A python package to help facilitate the collection and analysis of education-related datasets.

Project description

pypeds

This is a python package aiming to analyze IPEDS and other education datasets using the data science tools available within python. Dare I say, enrollment science tools?

WARNING: This is a very young project with exploration around the API and the toolkits included.

Install and Test Notes

Installation of pypeds is as simple as pip install pypeds.

It is highly recommended that you leverage the use of environments when coding in python; at least that is my opinion anyway. I prefer to use conda for my environment management. Assuming that you have conda setup properly, this could be as simple as:

conda create -n pypeds python=3.6
conda activate pypeds
pip install pypeds

Alternatively, if you want to use the development version of this package, you can review this Google Colab Notebook which provides an installation overview to install from this repository. You can replicate this process anytime you want code/analyze data using Google's fantastic notebook coding environment.

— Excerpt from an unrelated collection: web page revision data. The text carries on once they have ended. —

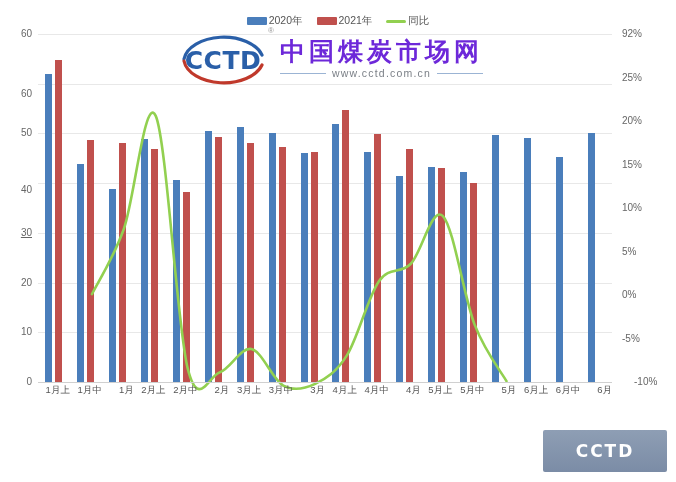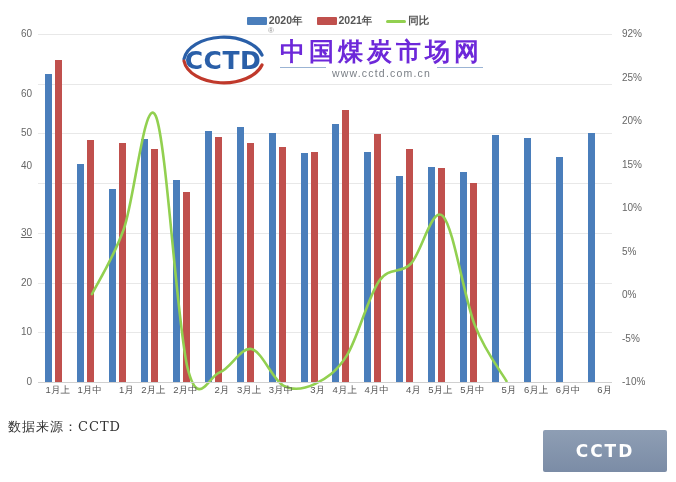--- a/index.html
+++ b/index.html
@@ -13,21 +13,21 @@
     color:#444;
   }
   #root { position:absolute; inset:0; }
 
   
   .legend {
     position:absolute; left:0; top:14px; width:676px;
     display:flex; justify-content:center; align-items:center; gap:14px;
     font-size:10.5px; color:#555;
   }
-  .legend-item { display:flex; align-items:center; gap:2px; white-space:nowrap;font-weight:bold; }
+  .legend-item { display:flex; align-items:center; gap:2px; white-space:nowrap; }
   .lg-swatch { width:20px; height:8px; border-radius:1px; display:block; }
   .lg-line { width:20px; height:3px; border-radius:2px; display:block; }
 
   
   .plot { position:absolute; left:38px; top:34px; width:574px; height:348px; }
   .grid-line { position:absolute; left:0; width:100%; height:1px; background:#e8e8e8; }
   .axis-left-wrap, .axis-right-wrap { position:absolute; top:34px; height:348px; width:34px; }
   .axis-left-wrap { left:2px; }
   .axis-right-wrap { left:616px; width:44px; }
   .tick {
@@ -57,21 +57,21 @@
   .watermark {
     position:absolute; left:176px; top:26px; width:330px; height:66px;
     display:flex; align-items:center; gap:10px; pointer-events:none;
   }
   .wm-logo { width:94px; height:60px; position:relative; flex:0 0 auto; }
   .wm-text { display:flex; flex-direction:column; gap:3px; }
   .wm-cn {
     font-size:25px; color:#6d28d9; letter-spacing:4px; line-height:1;
     font-family:"DejaVu Sans","Liberation Sans",sans-serif; font-weight:700;
   }
-  .wm-url-row { display:flex; gap:6px; }
+  .wm-url-row { display:flex; align-items:center; gap:6px; }
   .wm-rule { height:1px; background:#9bb4d4; flex:1 1 auto; min-width:22px; }
   .wm-url { font-size:10.5px; color:#7a7f86; letter-spacing:1.2px; white-space:nowrap; }
   .wm-reg { position:absolute; right:-4px; top:-3px; font-size:8px; color:#999; }
 
   
   .source {
     position:absolute; left:8px; top:418px; font-size:13px; color:#333;
     font-family:"DejaVu Serif","Liberation Serif",serif; letter-spacing:1px;
   }
   .chart-title {
@@ -201,28 +201,28 @@
       </svg>
   </div>
 
   <div class="baseline"></div>
 
   <div class="axis-left-wrap" id="axis-left">
       <div class="tick" style="top: 348px;">0</div>
       <div class="tick" style="top: 298.286px;">10</div>
       <div class="tick" style="top: 248.571px;">20</div>
       <div class="tick" style="top: 198.857px; text-decoration: underline;">30</div>
-      <div class="tick" style="top: 132px;">40</div>
+      <div class="tick" style="top: 156px;">40</div>
       <div class="tick" style="top: 99.4286px;">50</div>
       <div class="tick" style="top: 60px;">60</div>
       <div class="tick" style="top: 0px;">60</div>
     </div>
 
   <div class="axis-right-wrap" id="axis-right">
-      <div class="tick" style="top: 348px;">-10%</div>
+      <div class="tick" style="top: 348px; margin-left: 12px;">-10%</div>
       <div class="tick" style="top: 304.5px;">-5%</div>
       <div class="tick" style="top: 261px;">0%</div>
       <div class="tick" style="top: 217.5px;">5%</div>
       <div class="tick" style="top: 174px;">10%</div>
       <div class="tick" style="top: 130.5px;">15%</div>
       <div class="tick" style="top: 87px;">20%</div>
       <div class="tick" style="top: 43.5px;">25%</div>
       <div class="tick" style="top: 0px;">92%</div>
     </div>
 
@@ -259,19 +259,18 @@
     <div class="wm-text">
       <div class="wm-cn">中国煤炭市场网</div>
       <div class="wm-url-row">
         <span class="wm-rule"></span>
         <span class="wm-url">www.cctd.com.cn</span>
         <span class="wm-rule"></span>
       </div>
     </div>
   </div>
 
-  <div class="source">数据来源：CCTD</div>
 
   <div class="badge">
     <div class="badge-left">CCTD</div>
   </div>
 
 </div>
 
 </body></html>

Last but not least, it's worth stating that you could just as easily install pypeds via collab with:

!pip install pypeds

Basic Usage

The years argument is based on the survey year shown on the IPEDS website. When the datasets are built, this package adds both the survey year and the fall year (of the academic year) to the datasets. For example, the survey SFA (Student Financial Aid) for the survey year 2017 is reporting on data for the 1617 academic year, so I include fall_year with a value of 2016 in this case.

Below is a simple session to get the last 2 years of the directory information surveys:

from pypeds import ipeds

# generate a list of survey years -- this must be a python list
# YEARS = list(range(2014, 2018, 1))  ## another way to create a range of years
YEARS = [2019,2020]

# instantiate the survey of interest
hd = ipeds.HD(years=YEARS)

#  extract, or download the surveys
hd.extract()

# load the surveys as an explicit pandas dataframe in your session
df = hd.load()

# confirm that we have the data we expected
df.survey_year.value_counts()

2019.0    6559
2020.0    6440

This package aims to be a go-to resource for those of us who analyze data in higher education, and perhaps more specifically, enrollment management. As such, I have chosen an API scheme that hopefully will make your transition to python easier, especially as you transition into machine learning with scikit-learn. The use of classes and methods is heavily inspired by that toolkit.

Moreover, this package attempts to remove the friction of data prep as much as possible. For that reason, and also borrowing from the tidyverse use of verbs for data munging, the API is built around the idea of ETL (Extract, Transform, Load) as well as common Exploratory Data Analysis (EDA) concepts. Below is an outline of the tools

Instantiate the survey of interest with ipeds.IC() or ipeds.HD(). The years argument defaults to the current survey (2017) year but can setup with a list of years. For example, ipeds.HD(years=[2016,2017]) as well.
Next, we .extract the data, which collects 1 or more years of full survey datasets from IPEDS and keeps the data within our survey object.
Optionally, you can .transform the data. This will supply functionality to modify the survey data by filtering rows, selecting columns, or deriving new columns using commonly accepted logic in order to establish standard definitions. Again, the aim is to make things easier.
Lastly, .load pulls out the survey datasets as a pandas dataframe, at which point you can analyze, visualize the survey dataset using the full suite of data analytics tools found within python.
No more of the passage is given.